Diese Regierung hat eine Verpflichtung gegenüber der Bevölkerung, die Sicherheit ohne Wenn und aber zu gewährleisten. Es ist sozusagen „Feuer am Dach“ oder wie der Vorarlberger sagt: „Es brennt der Huat.“ Dem Bundesheer sind jene finanziellen Mittel nicht länger vorzuenthalten, die zur Erfüllung der gesetzlichen Aufgaben notwenig sind.

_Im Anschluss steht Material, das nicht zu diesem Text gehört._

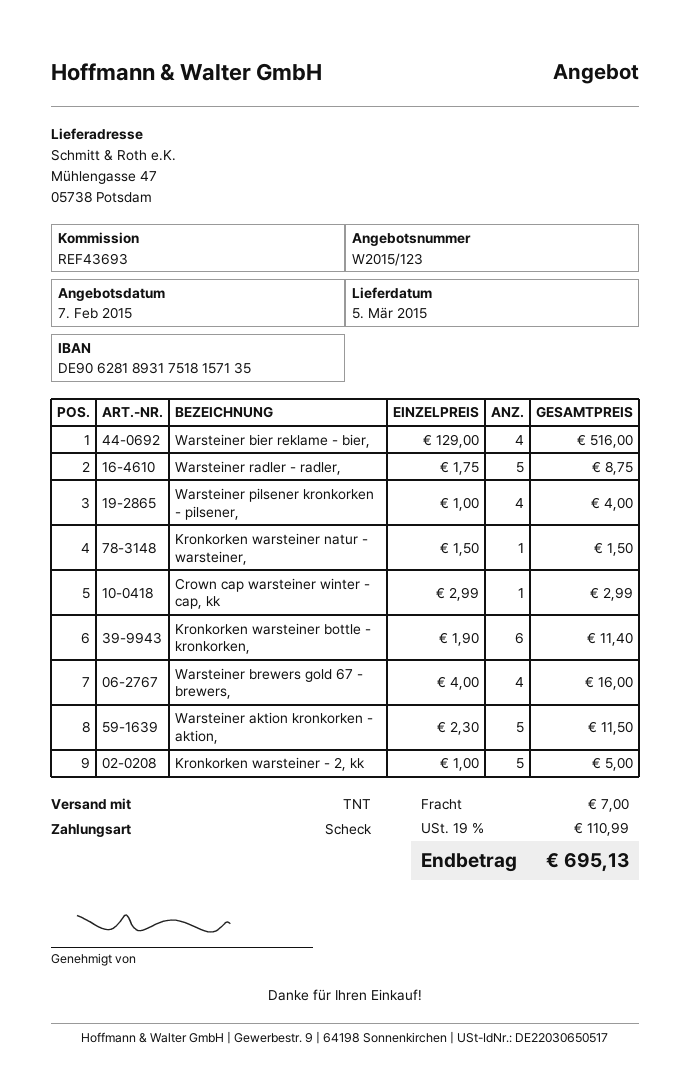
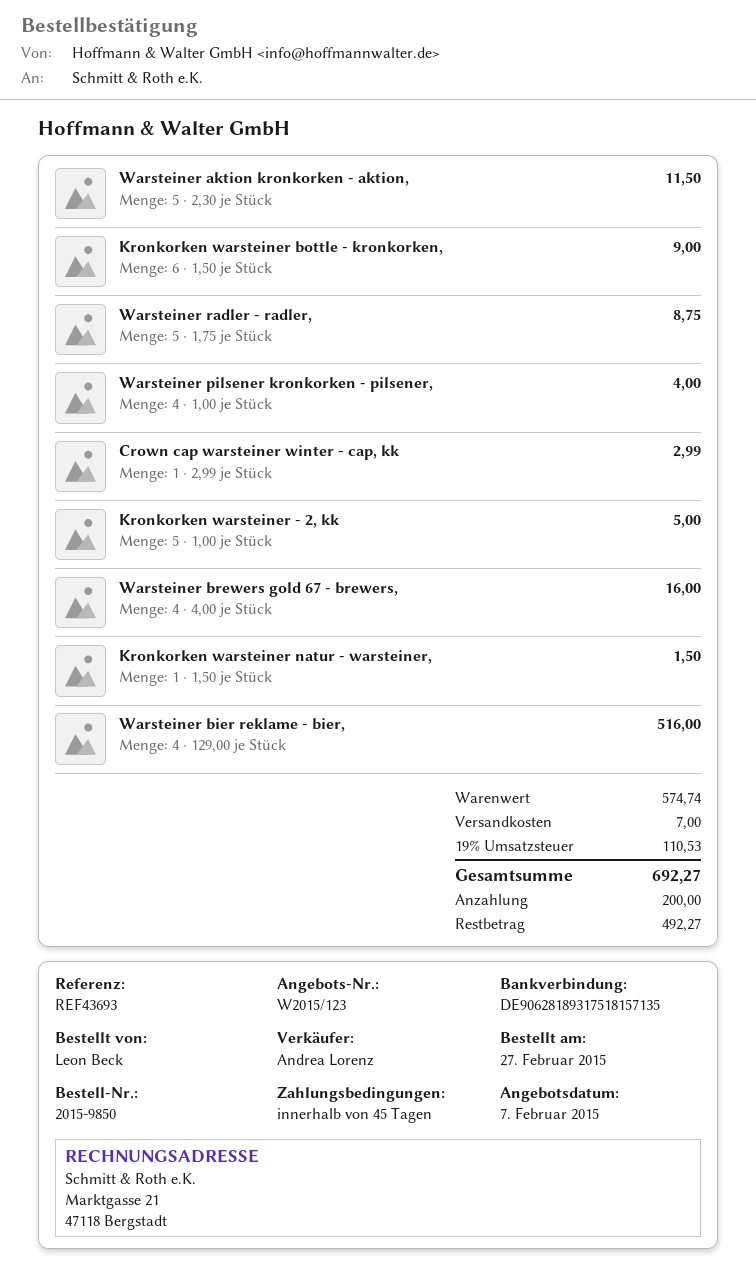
Kronkorken warsteiner bottle - kronkorken,: 6 x 1.90 = 11.40 -> 6 x 1.50 = 9.00
tax: 19% = 110.99 -> 19% = 110.53
total: 695.13 -> 692.27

Die Offiziersgesellschaft Österreichs ist mehrmals bei den verantwortlichen Politikern vorstellig geworden, die Sicherstellung des Dienst-, Ausbildungs- und Übungsbetriebes gemäß den Vorgaben aus der Wehrdienstreform möglich zu machen. Es ist skandalös unverantwortlich, wenn die österreichische Bundesregierung ihrer Verantwortung zum Schutz der Bevölkerung nicht gerecht wird und mutwillig durch Entzug der notwendigen finanziellen Ressourcen negativ handelt. Es wird für das Bundesheer ein für uns nicht länger hinnehmbares Risiko, schutz- und wehrlos zu sein. Die beschlossene Sicherheitsstrategie ist umzusetzen. Die Bundesverfassung schreibt auch vor, dass die Miliz die entsprechende Berücksichtigung findet, sie ist gesetzlich verankert. Die Situation auf der Halbinsel Krim und in der Ukraine hat uns deutlich vor Augen geführt, wie schnell sich der „tiefste Frieden“ in eine gefährliche Lage verwandeln kann und wie schnell sich Naturereignisse zu Katastrophen ausweiten können. An die Regierung: Handeln Sie gesetzeskonform in Richtung starke Neutralität!